Saat itu aku begitu miris akan pakaian bekas sumbangan dari orang-orang penjuru Indonesia harus terbuang begitu saja. Ada banyak faktor penyebabnya, bisa jadi ada yang kurang layak pakai dan alasan lainnya.

Dan kejadian pakaian bekas yang menggunung dan akhirnya menjadi sampah menjadi hal yang lumrah di daerah bencana.

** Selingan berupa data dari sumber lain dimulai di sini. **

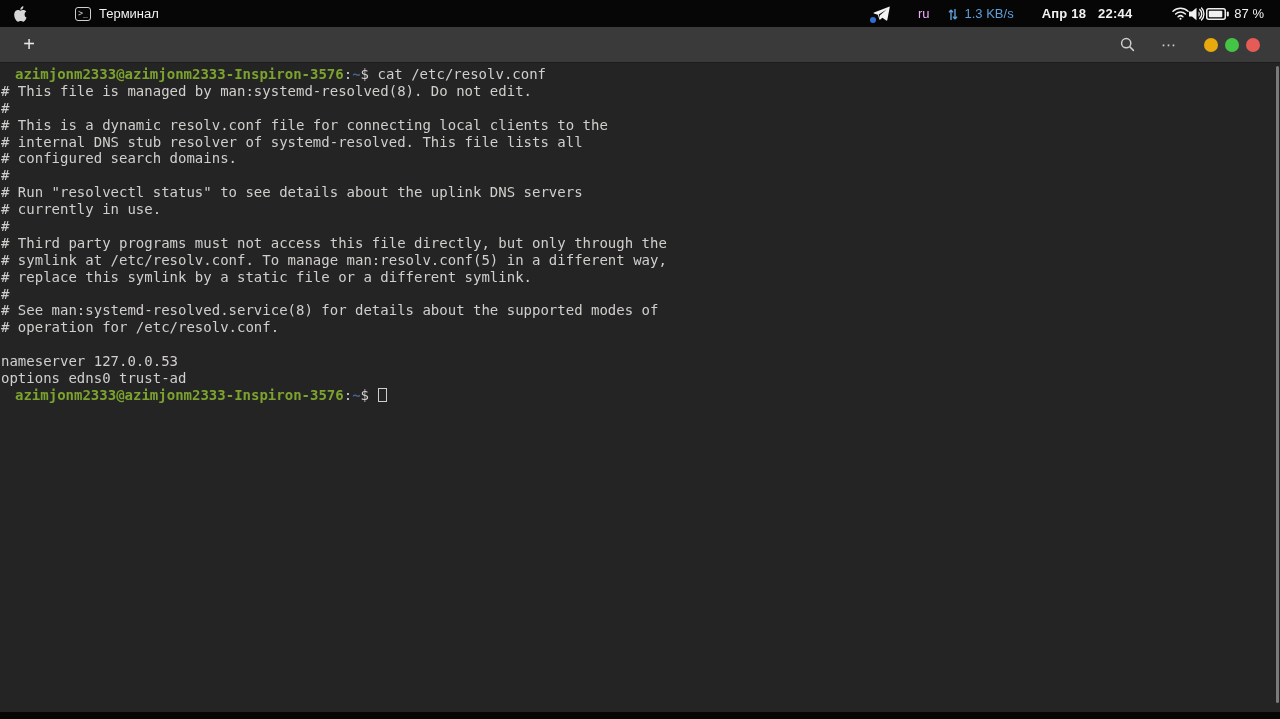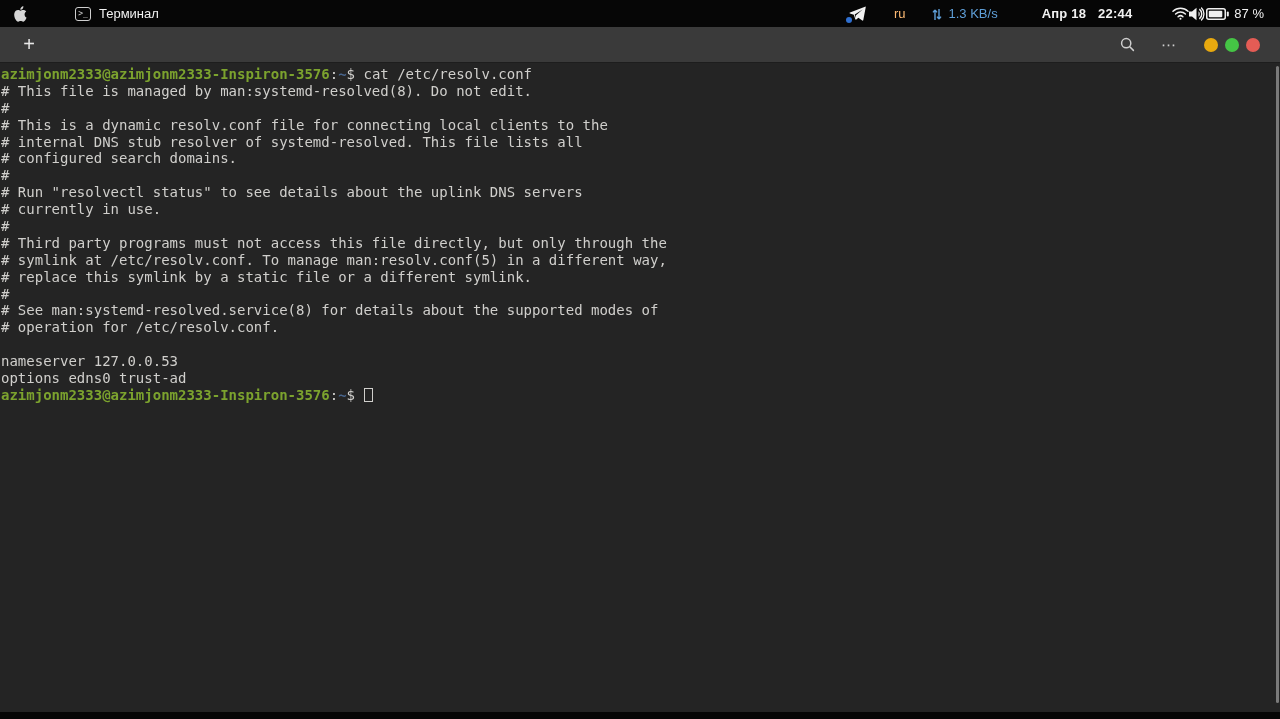"ru" .kbd-layout { color: #fdba74 -> #f0abfc; margin-right: 26px -> 18px }
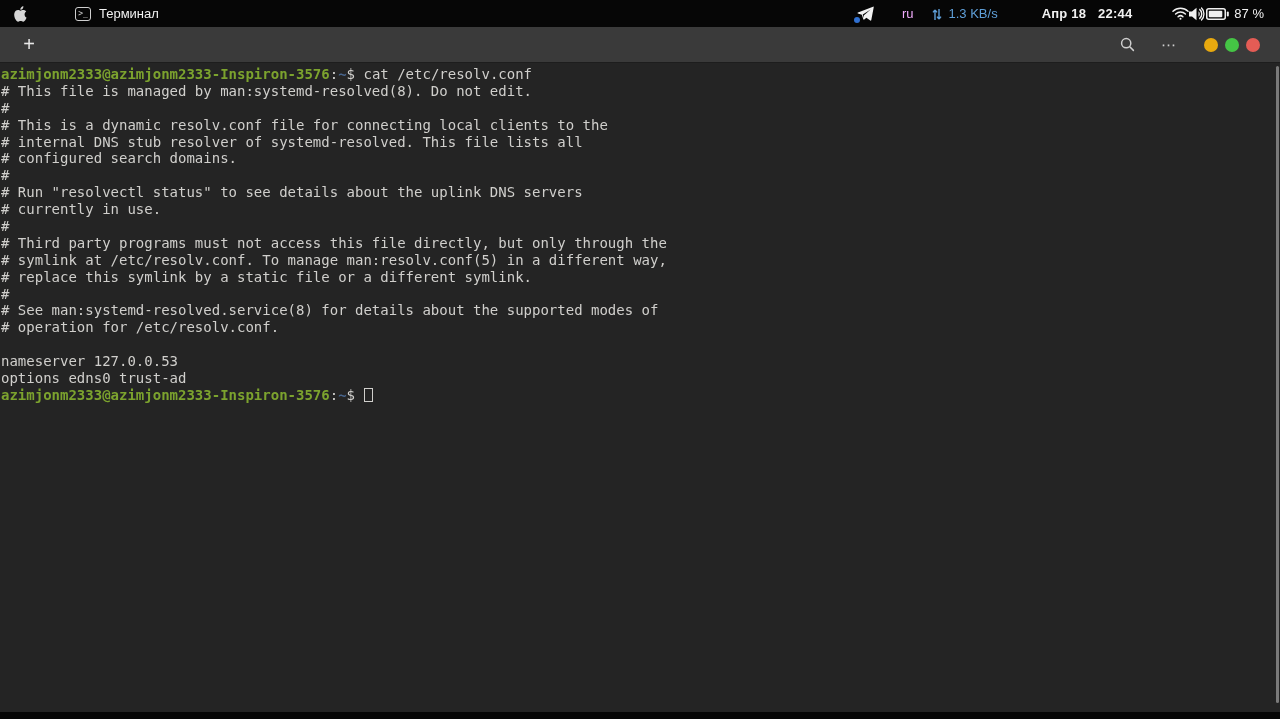"1.3 KB/s" .net-speed { margin-right: 44px -> 28px }
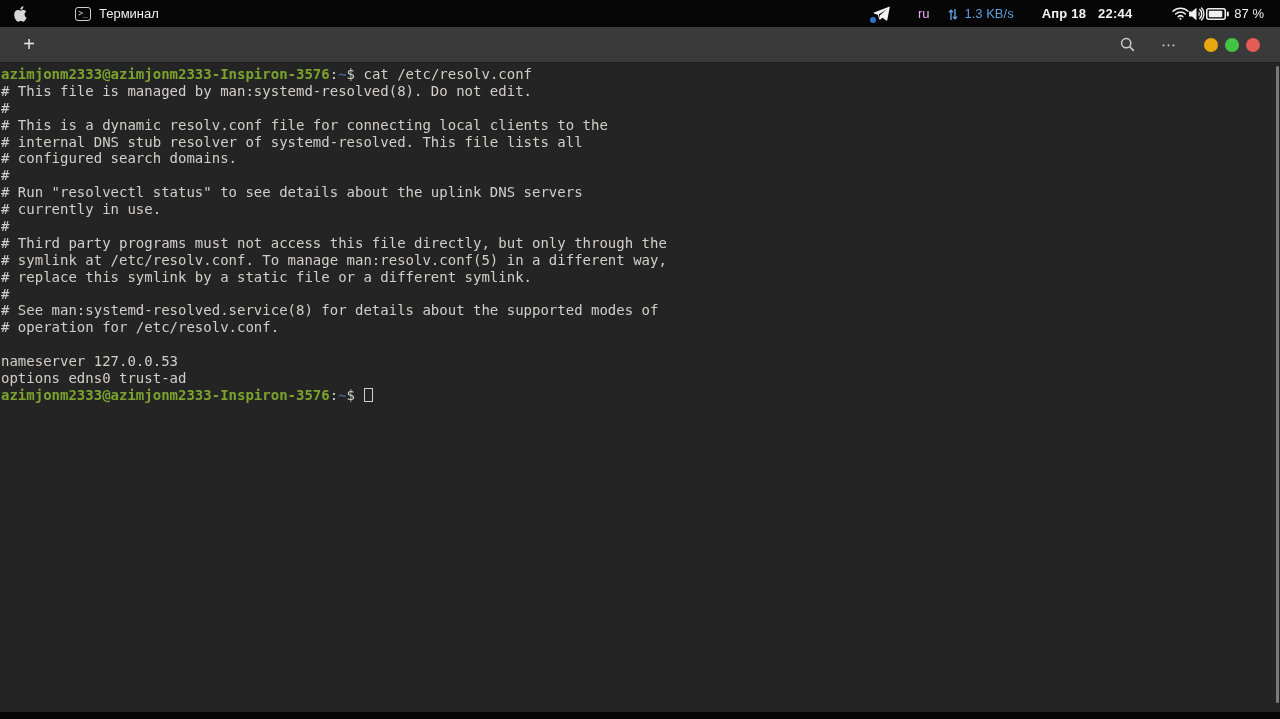"azimjonm2333@azimjonm2333-Inspiron-3576" .seg-prompt { margin-left: none -> 14px }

Mengingat hal itu, aku jadi teringat berapa banyak sampah pakaian bekas yang dihasilkan penduduk di muka bumi ini? Dan jika dibuang begitu saja bukankah akan mengotori lingkungan bahkan membahayakan?

Fakta Mengejutkan! Pakaian yang Kita Pakai Bisa Berkontribusi Membahayakan Bumi

Berbicara tentang gunungan pakaian bekas yang berakhir menjadi sampah di tempat bencana ternyata itu hal yang biasa. Selain itu, gunungan sampah pakaian bekas itu tak hanya berakhir di tempat bencana, bahkan berakhir sampai di tempat pembuangan akhir (TPA) atau orang luar menyebutnya sebagai landfill.

Negara yang paling sering menampung jutaan ton pakaian bekas dari seluruh penjuru dunia adalah negara Chili, Pakistan, dan Ghana. Negara-negara ini wilayahnya ada yang menjadi kuburan bagi sampah pakaian bekas dari berbagai negara di dunia ini.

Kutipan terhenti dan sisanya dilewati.